What is the nature of the content? (Text slides, high motion action, still photos, audio is stereo/mono/un-important)
What is your delivery goal in terms of quality? (size, res, etc.)
What infrastructure exists? (hardware, bandwidth, media server(s))
These things are always an exercise in trade offs.
Which apps do you have for encoding now?
What format is the master file in?
HTH - I'll check back for your reply.
Quality doesn't have to be superb. We can trade off some quality to reduce the size.
Their site will probably be a shared hosting account.
Re. "encoding", again, I'm not too familiar with video. I'd like to know what apps you recommend.
I don't know yet what format the master file will be.
Any suggestions?
Thanks,
Ron
I would personally favour Mp4 for such a project - but whatever the format, I would make it available for download so that local (possibly full-screen) playback was an option.
Enabling the sales reps to download the video is a good idea.
But, I'd like to know, for playback on the web, what do you recommend I use to deliver the video. What player should I use? Flash? Can I use Camtasia? Anything else?
Although I've designed many sites, I've never had the need to handle video. This is the first time, so I'm pretty new at this.
Thanks for your input.
Ron
Downloaded .mp4 with a suitable player would seem to give you a good degree of future-proofness.
(Supporting Flash will require some minimal conversion, because Flash will want it in a .flv container. But it should not require actual transcoding - just packing into a different container format.)
Is it really important that users be able to view the videos online? These are your own salepeople, who will be doing this again and again - not casual users who will only view one video. It seems to be that making the videos available for watching online (as opposed to downloading) would encourage unnecessary wasteful use of resources.

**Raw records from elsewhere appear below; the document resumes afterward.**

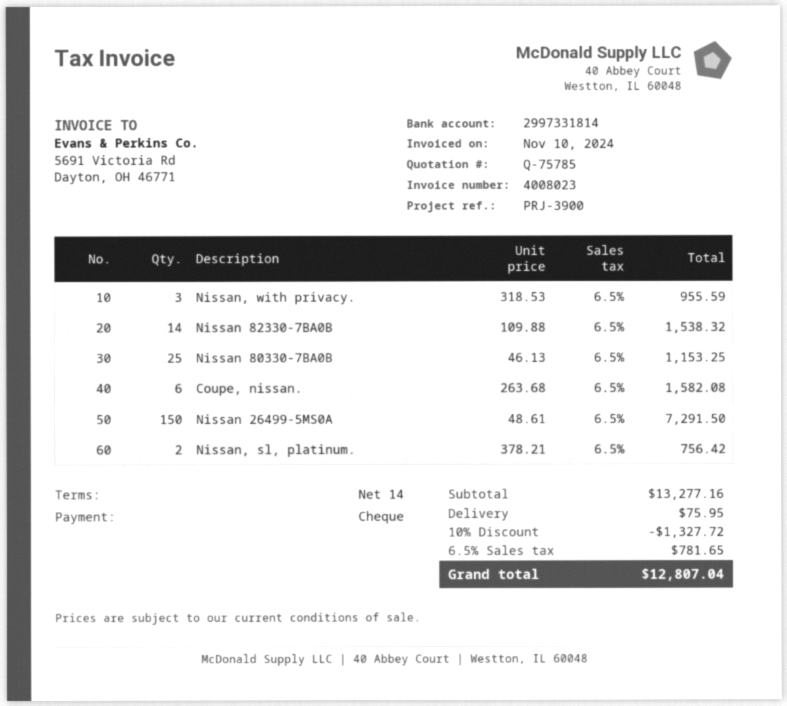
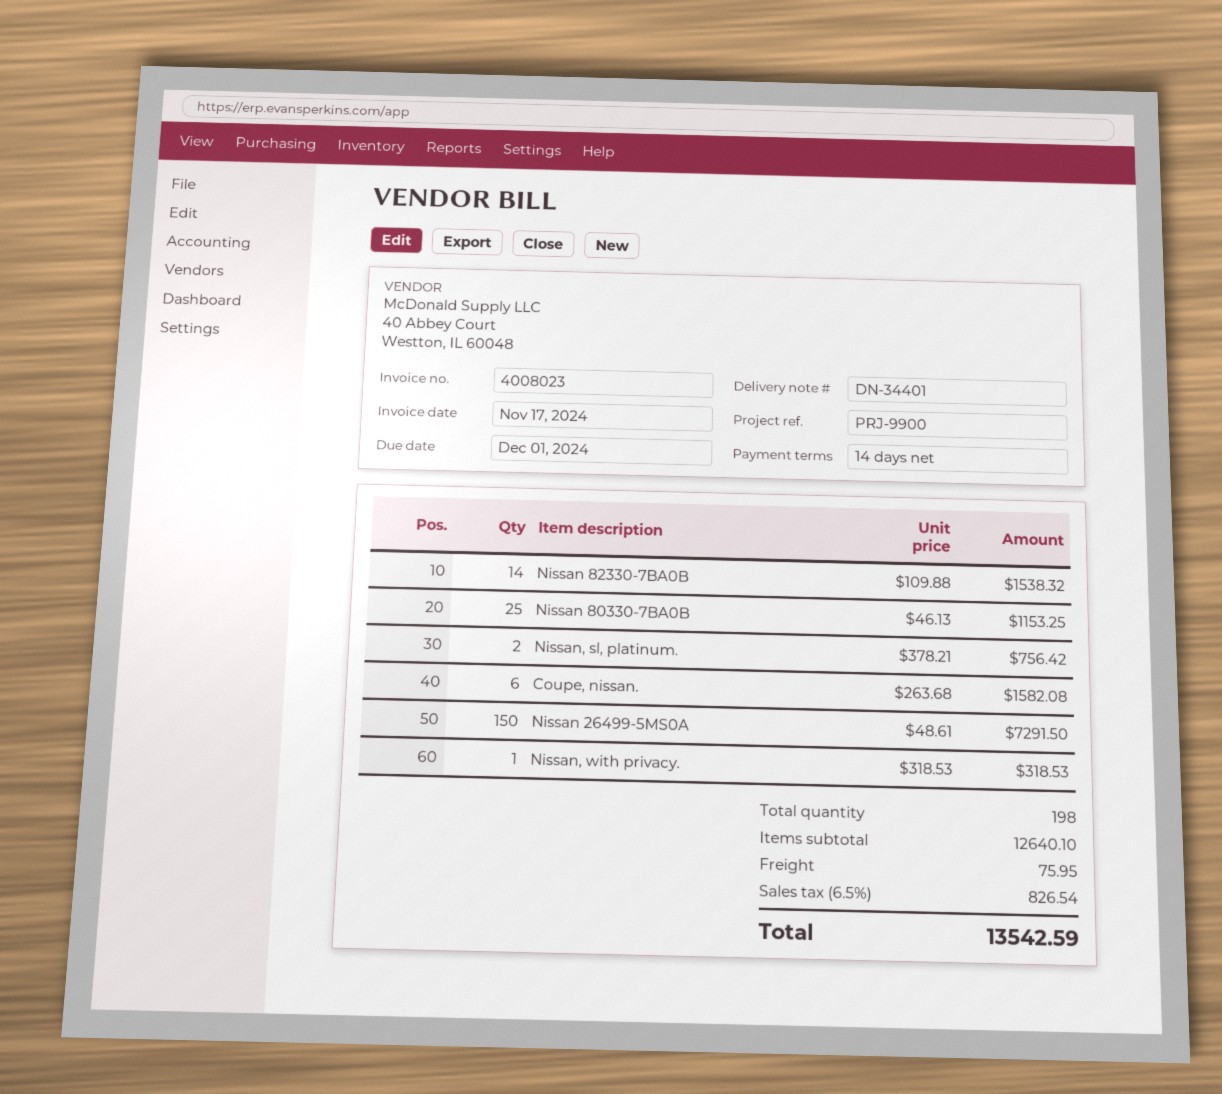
invoice date: 2024-11-10 -> 2024-11-17
reference: PRJ-3900 -> PRJ-9900
Nissan, with privacy.: 3 x 318.53 = 955.59 -> 1 x 318.53 = 318.53
subtotal: 13277.16 -> 12640.10
discount: 10% = 1327.72 -> none
tax: 6.5% = 781.65 -> 6.5% = 826.54
total: 12807.04 -> 13542.59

That simply means making a file available for download, and supplying an inline viewer that will start showing the video once a bit of it is buffered, while continuing to download the video in background.

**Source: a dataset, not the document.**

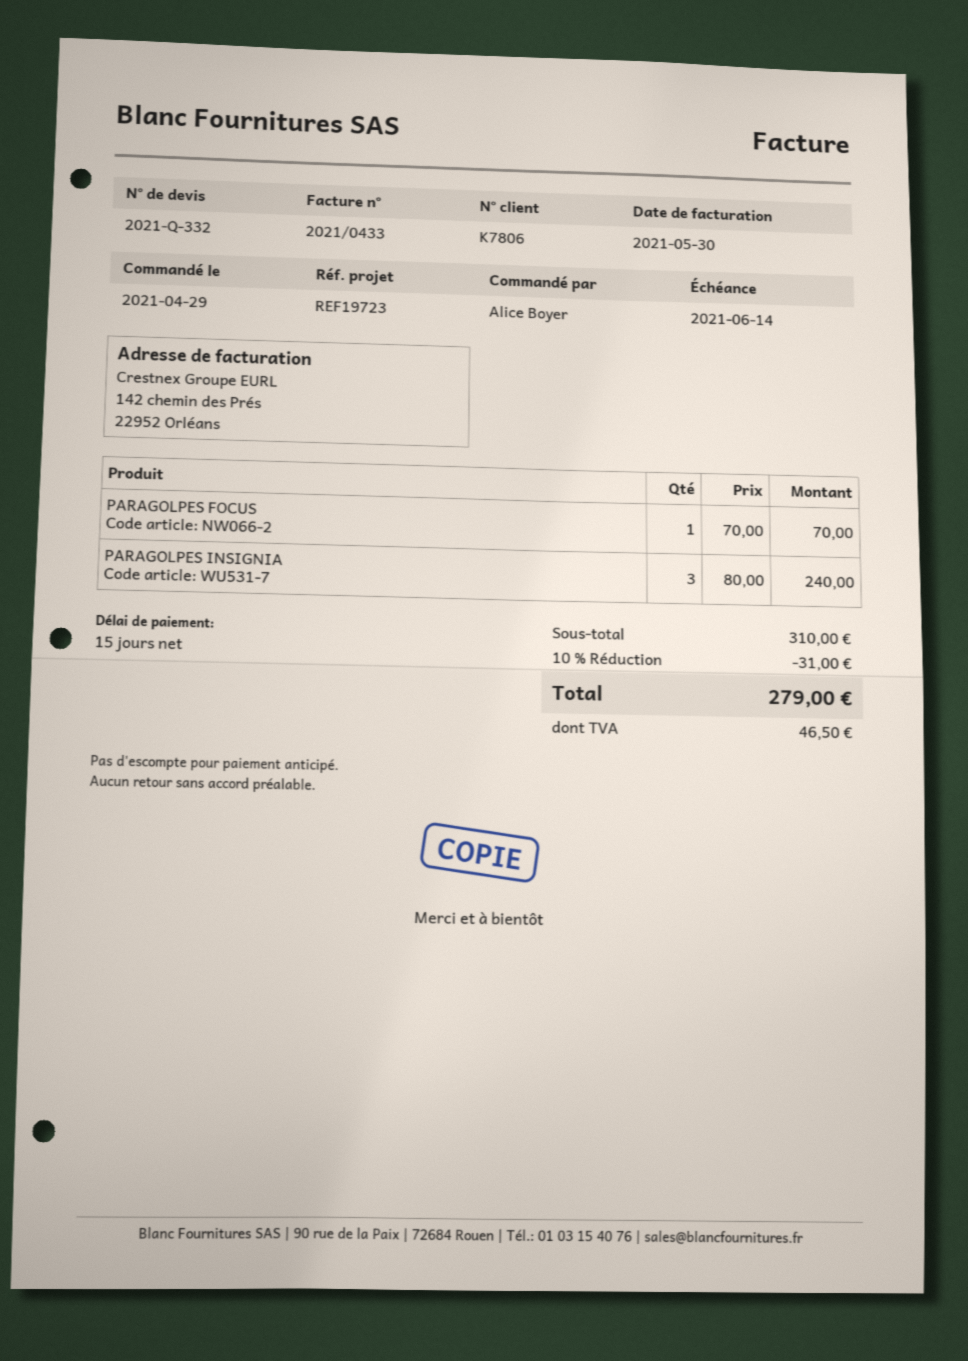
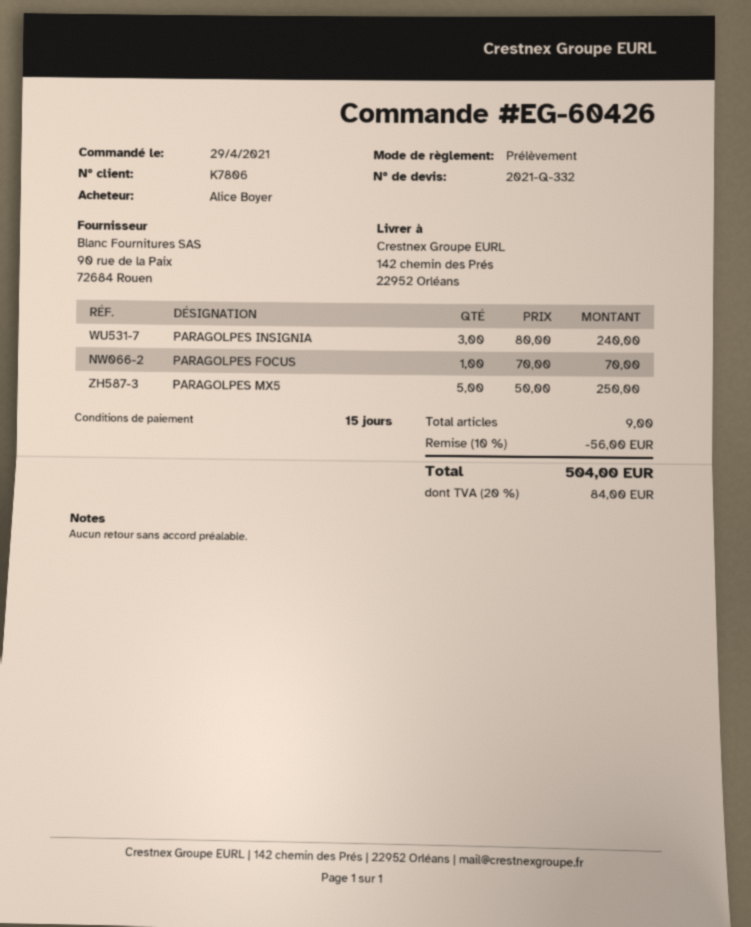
PARAGOLPES MX5: none -> 5 x 50.00 = 250.00
discount: 10% = 31.00 -> 10% = 56.00
tax: 46.50 -> 84.00
total: 279.00 -> 504.00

For the webmaster, there's little if any difference from simply making the videos available for download. You plop them in a directory somewhere and let the webserver serve them. Other than that, you just have to select an embeddable viewer (Java, Flash) and put it in a web page somewhere.
I think you're thinking this is more complicated than it actually is. Yes, if you had a high-volume site that only allows inline viewing, you'd want to install a special video server (at considerable expense and trouble to set-up). Most sites don't need it.
A real video server will allow a user to index to a particular part of the video, and the server will skip over the parts before the index point. With progressive download, the portion being skipped has to be downloaded. And that's about the only practical difference between the two approaches.